Darren Urban of azcardinals.com says Daryl Washington's speed is paying off for the Cardinals.
Bryan Burwell of the St. Louis Post-Dispatch says the Rams aren't looking for sympathy following a 1-2 start. Burwell: "Monday at Rams Park, there wasn't a hint of that gloominess to be found. The locker room was remarkably upbeat. Nowhere to be found was the chippiness of an overly sensitive losing team. Consider this part of the emphatic stamp of the Jeff Fisher era. No excuses. No capitulation. Just find a way, any way, to win. Fisher didn't waste any time on alibis for his ineffective offense. A week after putting up 452 total yards and three touchdowns against Washington, the Rams gasped and wheezed their way to 160 yards and zero TDs against Chicago. Sam Bradford was sacked six times, harassed on a dozen more plays and threw two interceptions, which is perfectly understandable when you look at all the mistakes made around him."
Jim Thomas of the St.

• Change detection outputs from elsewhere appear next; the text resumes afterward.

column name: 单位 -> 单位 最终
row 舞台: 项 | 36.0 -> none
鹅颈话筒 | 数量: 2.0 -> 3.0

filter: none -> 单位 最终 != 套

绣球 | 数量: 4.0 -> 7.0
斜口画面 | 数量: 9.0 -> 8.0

Louis Post-Dispatch notes that Brian Quick isn't factoring into the offense for St. Louis.
Kathleen Nelson of the St. Louis Post-Dispatch says Fisher contested a costly penalty called against Rams linebacker Mario Haggan in Chicago.

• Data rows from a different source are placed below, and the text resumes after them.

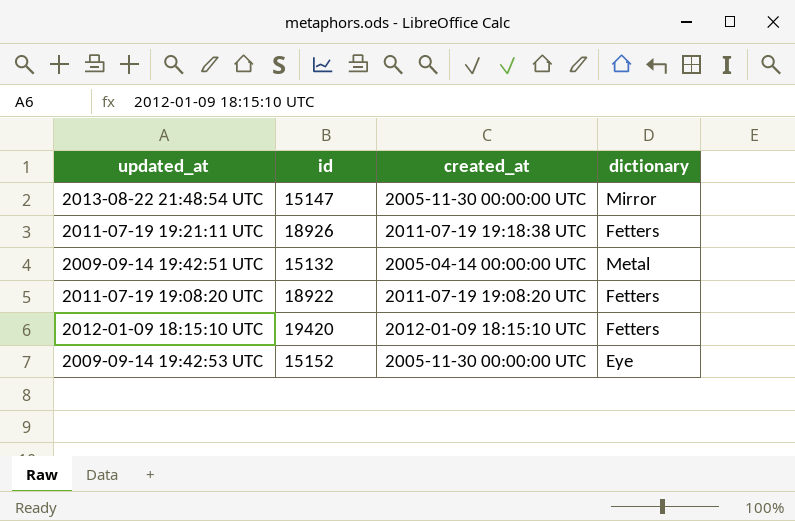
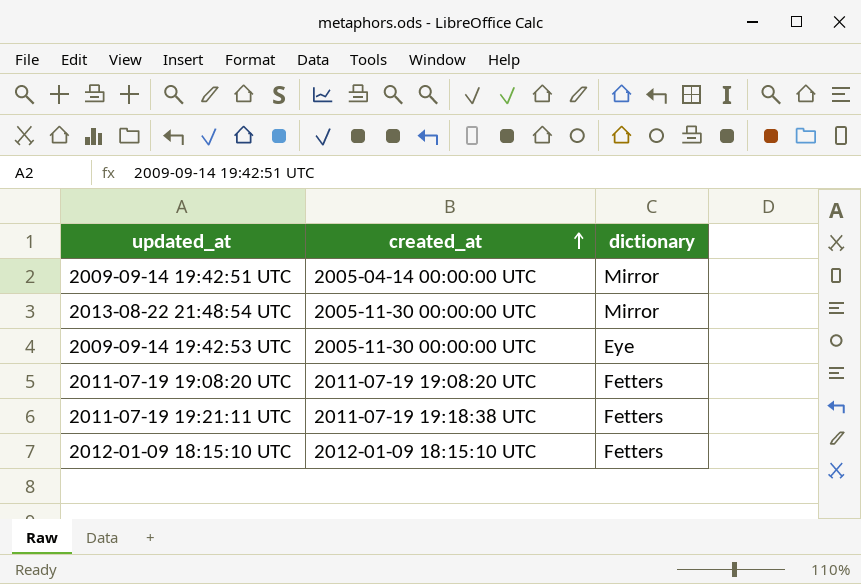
row order: none -> created_at ascending
column id | position: 2 -> none
2009-09-14 19:42:51 UTC | dictionary: Metal -> Mirror

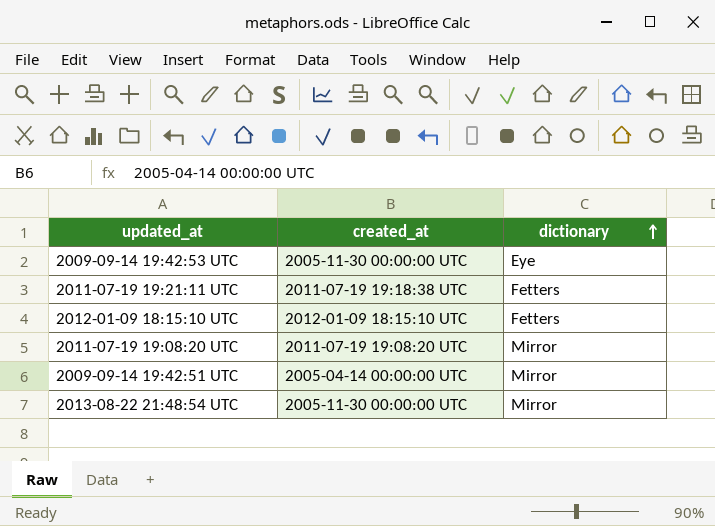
row order: created_at ascending -> dictionary ascending
2011-07-19 19:08:20 UTC | dictionary: Fetters -> Mirror

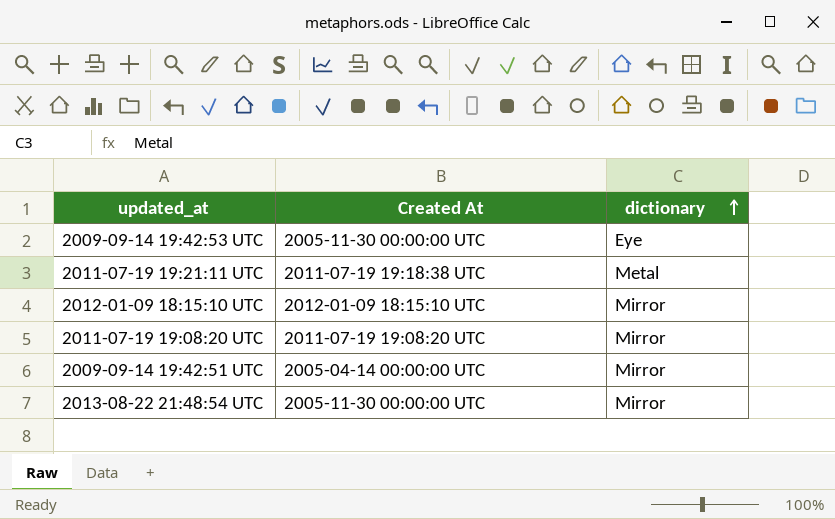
column name: created_at -> Created At
2011-07-19 19:21:11 UTC | dictionary: Fetters -> Metal
2012-01-09 18:15:10 UTC | dictionary: Fetters -> Mirror

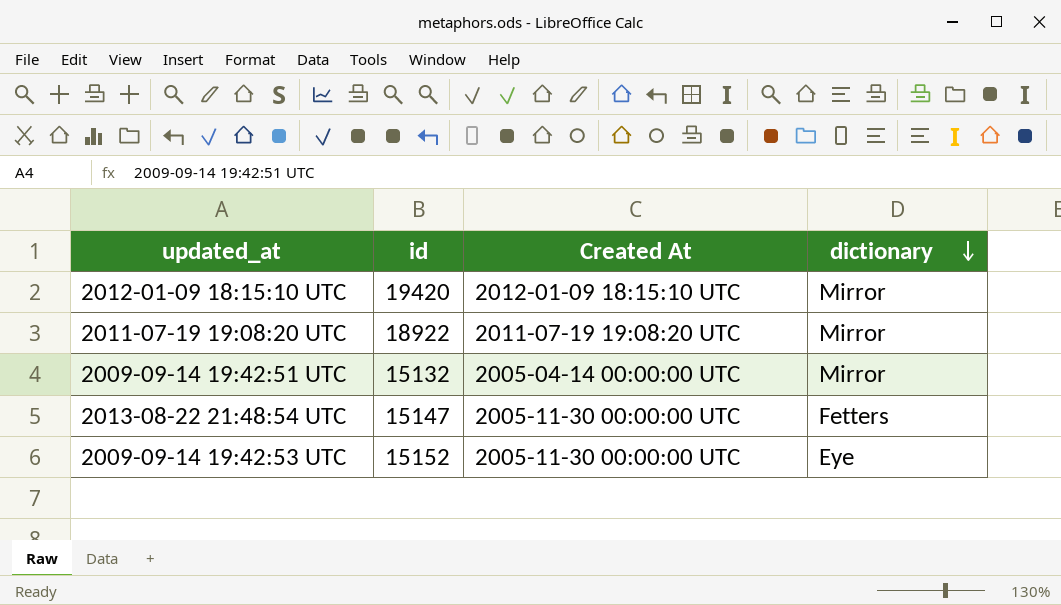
row order: dictionary ascending -> dictionary descending
column id | position: none -> 2
row 2011-07-19 19:21:11 UTC: 2011-07-19 19:18:38 UTC | Metal -> none
2013-08-22 21:48:54 UTC | dictionary: Mirror -> Fetters

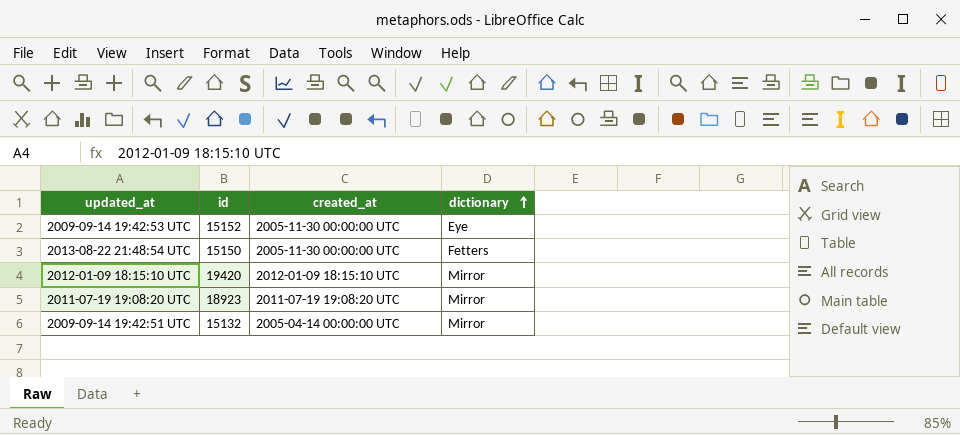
row order: dictionary descending -> dictionary ascending
column name: Created At -> created_at
2013-08-22 21:48:54 UTC | id: 15147 -> 15150
2011-07-19 19:08:20 UTC | id: 18922 -> 18923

Matt Barrows of the Sacramento Bee says the 49ers would not confirm Ricardo Lockette's addition to their practice squad. Barrows: "Lockette, 26, is a former track star who played football at Fort Valley State and who was picked up as an undrafted free agent by the Seahawks in 2011. He spent the first 13 games that season on Seattle's practice squad but was activated on Dec. 22 and had a 44-yard reception against the 49ers the following game. He also had a 61-yard touchdown catch the next week against the Cardinals, the longest reception of the year for the Seahawks. Lockette was among the Seahawks' final cuts this year."

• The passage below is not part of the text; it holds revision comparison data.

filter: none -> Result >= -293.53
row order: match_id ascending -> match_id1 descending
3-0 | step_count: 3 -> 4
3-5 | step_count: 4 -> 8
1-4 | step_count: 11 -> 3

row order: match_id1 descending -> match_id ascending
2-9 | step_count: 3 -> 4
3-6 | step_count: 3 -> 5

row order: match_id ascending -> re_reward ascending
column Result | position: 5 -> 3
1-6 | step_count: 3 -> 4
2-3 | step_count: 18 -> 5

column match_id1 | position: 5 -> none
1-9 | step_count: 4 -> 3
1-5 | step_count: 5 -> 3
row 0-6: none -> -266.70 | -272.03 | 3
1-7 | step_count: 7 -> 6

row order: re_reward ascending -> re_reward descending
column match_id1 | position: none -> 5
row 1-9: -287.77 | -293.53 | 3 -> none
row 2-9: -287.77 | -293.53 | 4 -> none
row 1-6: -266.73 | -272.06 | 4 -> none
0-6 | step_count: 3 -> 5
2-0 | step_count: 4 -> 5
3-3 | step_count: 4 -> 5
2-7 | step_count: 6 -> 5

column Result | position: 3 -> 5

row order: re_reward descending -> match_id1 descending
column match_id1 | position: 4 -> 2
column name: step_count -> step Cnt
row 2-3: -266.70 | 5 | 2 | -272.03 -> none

Also from Barrows: Patrick Willis and Isaac Sopoaga apparently avoided serious injuries in Week 3.
Lowell Cohn of the Santa Rosa Press-Democrat says the 49ers' performance against the Vikings served as a reminder against anointing the team prematurely. Cohn: "Some fans already have anointed Jim Harbaugh a genius, although he’s been in the league a little more than one season and has not won a Super Bowl. We learned such anointing is a little premature. He and his minions got outcoached by the lowly Vikings’ coaches, among them assistant head coach Mike Singletary. Early in the second quarter, Harbaugh had a chance to go for a touchdown on fourth-and-1 at the Vikings’ 11-yard line, but cautiously kicked a field goal instead. In a similar situation, the Vikings went for a touchdown and scored. The Vikings showed more courage than Harbaugh and set the tone for the game -- i.e. took the play away from him."
Tim Kawakami of the San Jose Mercury News offers thoughts on how the Randy Moss experiment is going. Kawakami: "The 49ers coaching staff clearly needs to see more out of Moss in practice before he’s going to get a bigger role in the game plan. And he’s obviously not out-performing their expectations in the role he’s been given, since he’s not playing a ton late in games, including Sunday, when the 49ers were comeback mode for the first time this season."
Eric Branch of the San Francisco Chronicle says Hall of Famer Jim Brown visited the 49ers in Ohio.